The Archer Funds, headquartered at Keystone Crossing, plans to roll out the Archer Stock and Archer Income mutual funds, joining the existing Archer Balanced Fund.
The Archer Stock Fund is a multi-cap fund while the Archer Income Fund is comprised of investment-grade bonds.
The U.S. Securities and Exchange Commission should sign off on the funds within the next few days, said John Rosebrough, a portfolio manager at The Archer Funds.
“The goal [of the firm] was always to be The Archer Funds, not The Archer Fund,” Rosebrough said. “Our goal is to build a fund family right here in Indianapolis.”
That’s often easier said than done for smaller, independent firms. Troy Patton, a former Ernst & Young LLP auditor, founded The Archer Funds in 2005. Rosebrough and Steve Demas join him as its only portfolio managers.
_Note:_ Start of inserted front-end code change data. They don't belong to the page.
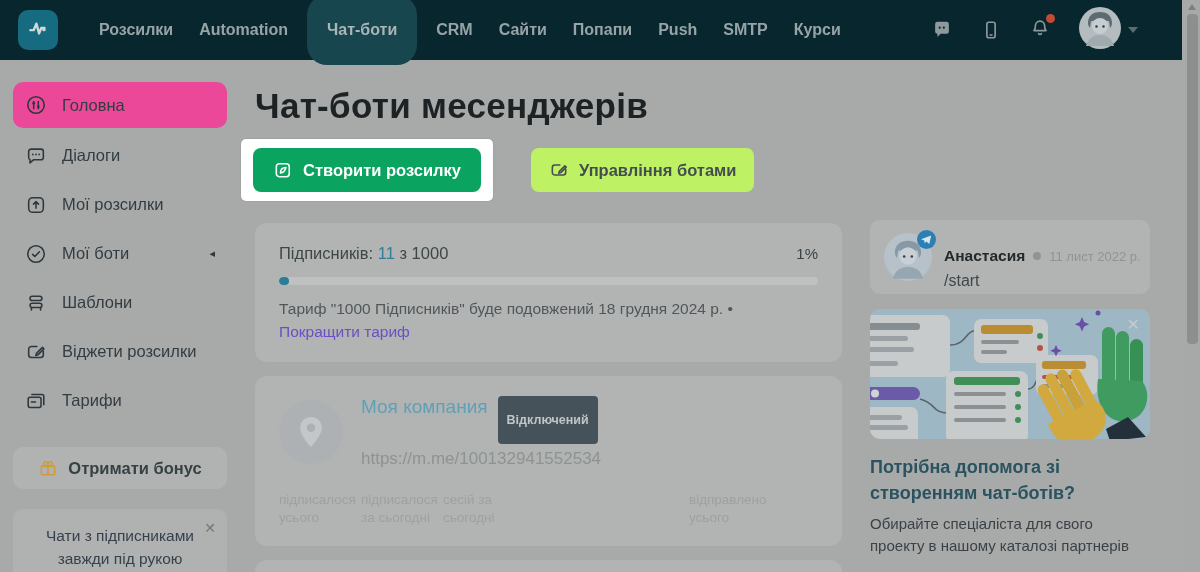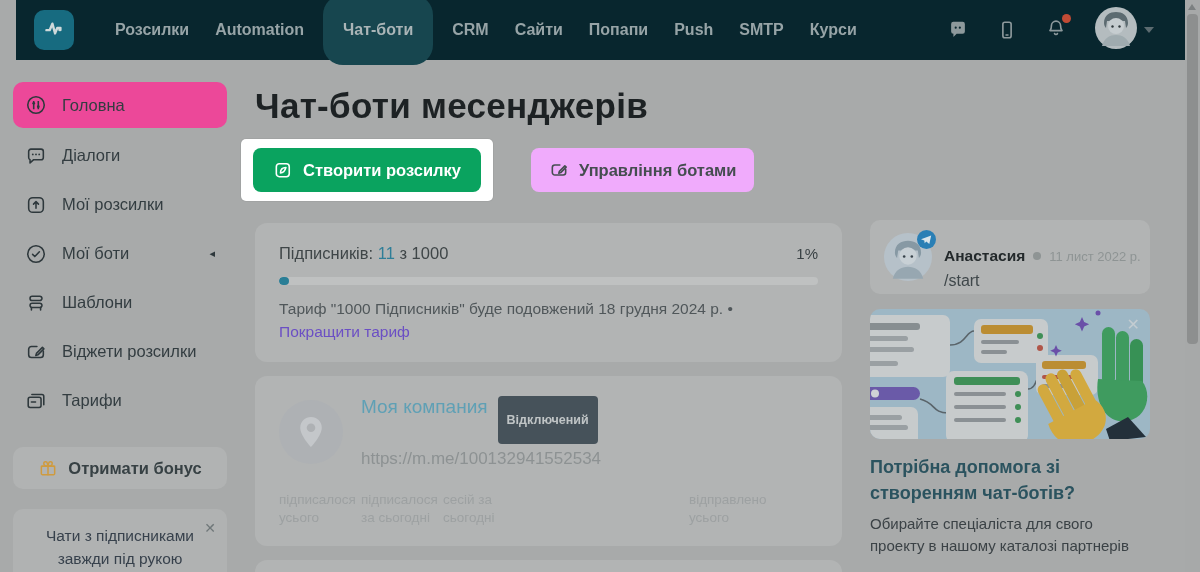"Розсилки" .navbar { left: 16px -> 0 }
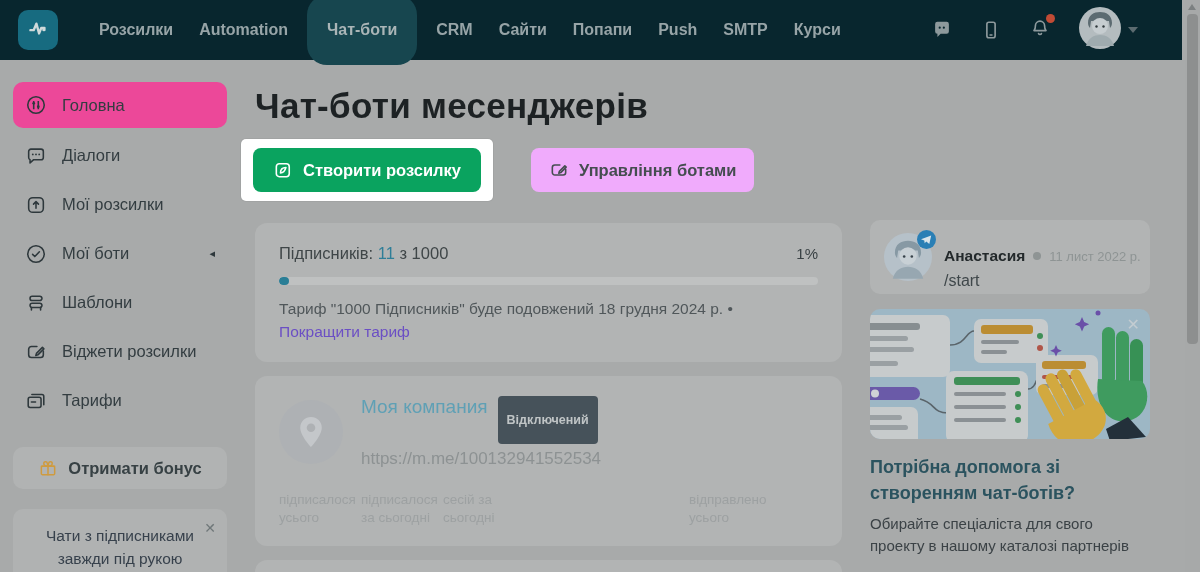"Управління ботами" .btn-manage { background: #f0abfc -> #bef264 }
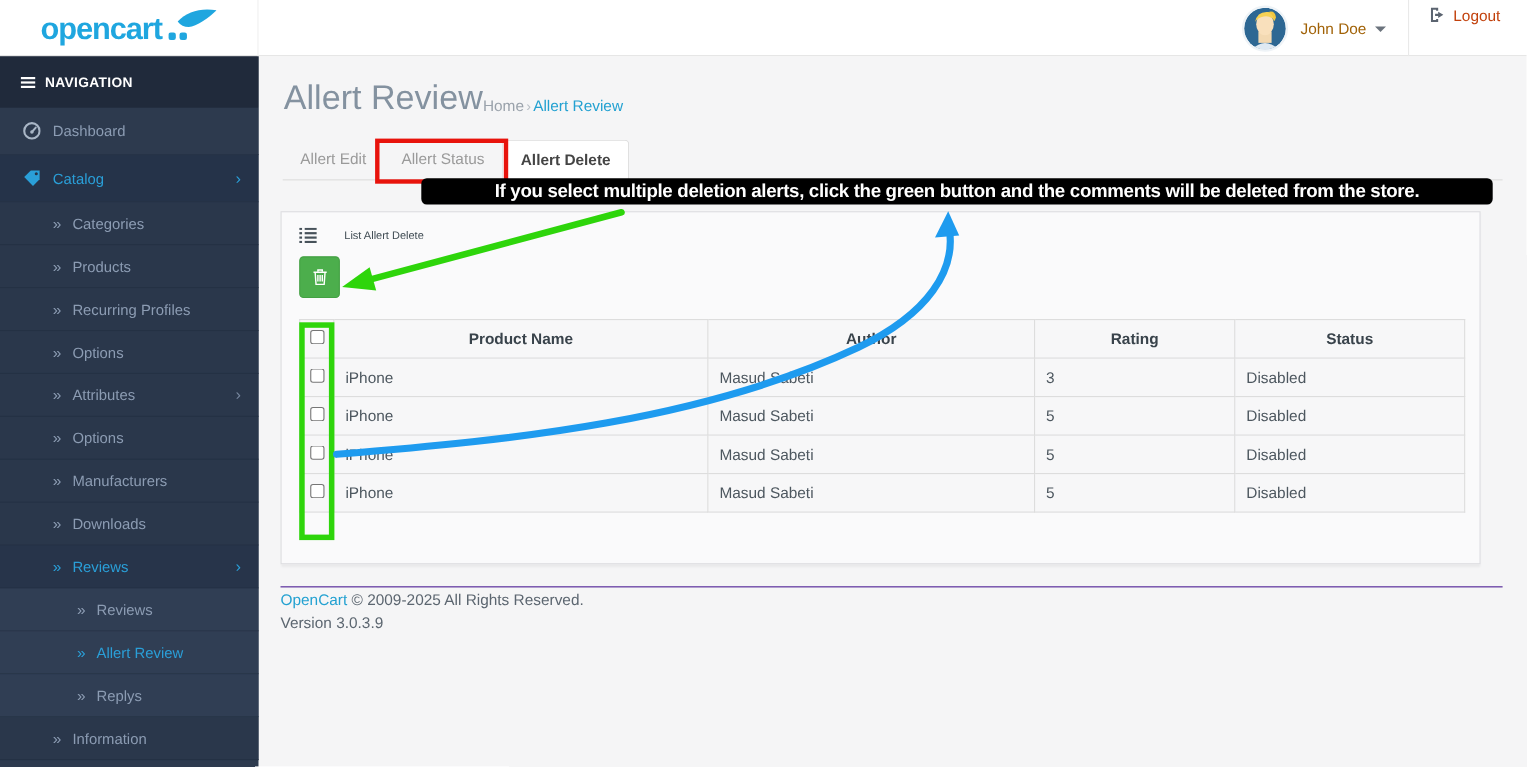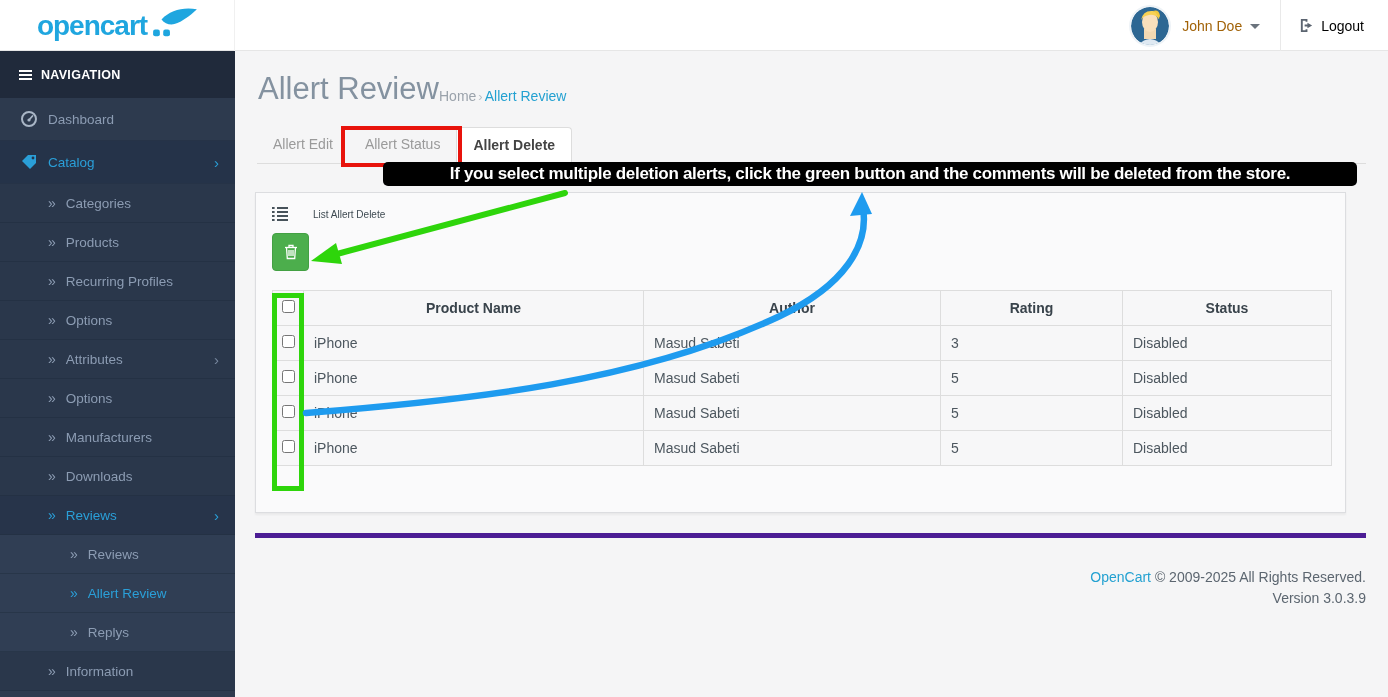"Logout" .logout-btn { align-items: center -> none; color: #000000 -> #c2410c }
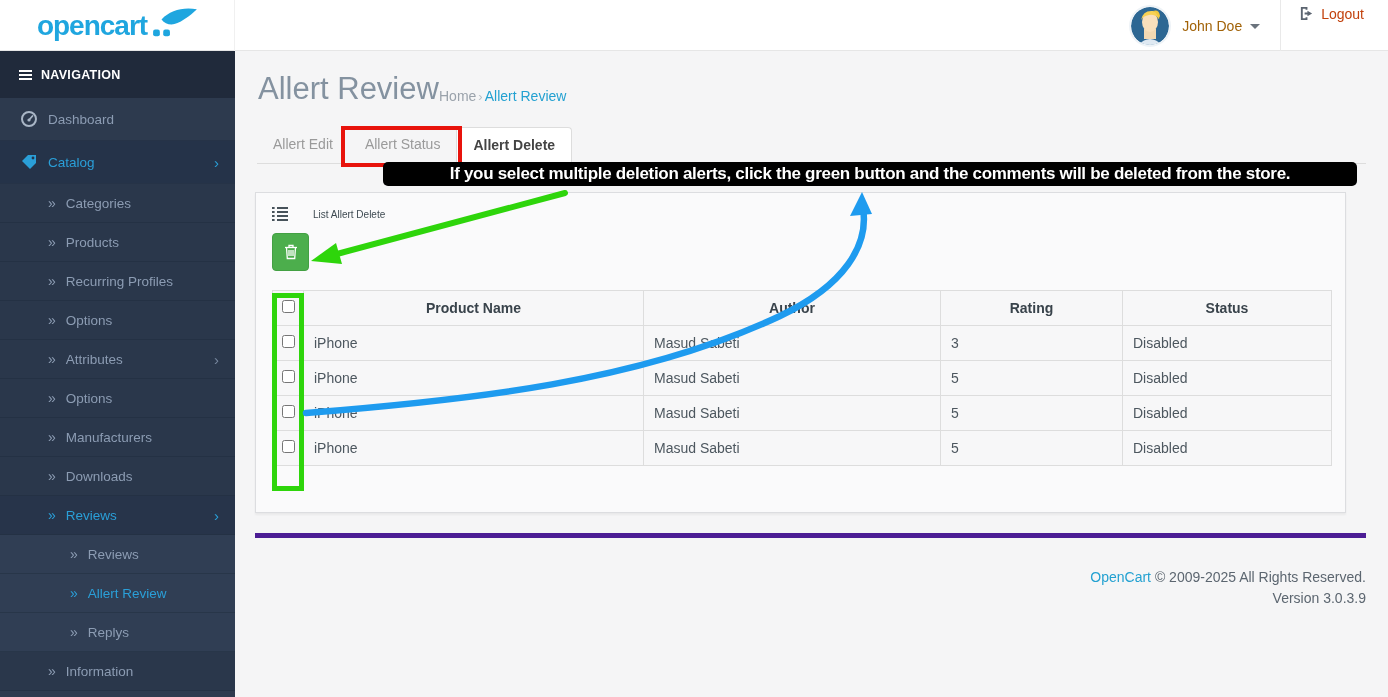"OpenCart © 2009-2025 All Rights" .footer { border-top: 5px solid #4c1d95 -> 1px solid #4c1d95; padding-top: 31px -> 3px; text-align: right -> left }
Roughly half of all mutual fund dollars are invested with the 10 largest brokerage firms in the country, such as Boston-based Fidelity Investments and Philadelphia-based Vanguard Group Inc.
In fact, The Archer Funds is one of just three central-Indiana-based mutual funds. The Indianapolis-based Auer Growth Fund is by far the biggest. The other is Columbus-based Kirr Marbach Partners Value Fund.
Kirr Marbach & Co. launched its mutual fund in 1998 and lately is having a huge amount of success with it.
Through November, the Wall Street Journal ranked its mutual fund as the top performer in the country in the multi-cap category. The fund had a return of 38.1 percent, far higher than the 6.5-percent return of the Standard & Poor's 500 index during the same time period.
With 9,000 different mutual funds available, it’s difficult for small funds such as The Archer Funds and Kirr Marbach’s offering to get the distribution they need, said Mark Foster, chief investment officer at Kirr Marbach.
But despite Kirr Marbauch’s size, its mutual fund has investors in 26 states.
“If you’ve got something that’s unique and you’ve got some good numbers, it’ll work,” Foster said. “People will find you.”
The Archer Funds’ leadership is confident its two new mutual funds will be an attractive addition for investors.
Its existing Balanced Fund, however, has underperformed the S&P 500 this year after closing 2009 with a 15.7-percent return, according to Morningstar Inc.
The Balanced Fund, heavy on conservative investments such as utilities and health care companies, posted a 1.5-percent return through the first 10 months of the year, compared to the S&P's 4.4-percent return during the same period.
“We’ve stuck with what we think works over the long term,” Rosebrough said. “Even though the S&P has been up [more lately], we’ve earned a positive return over the last year and we think we’ll outperform when the market turns back.”
Rosebrough is equally optimistic about the new Archer Stock and Archer Income mutual funds.
“We feel pretty good that these are going to be exciting funds,” he said.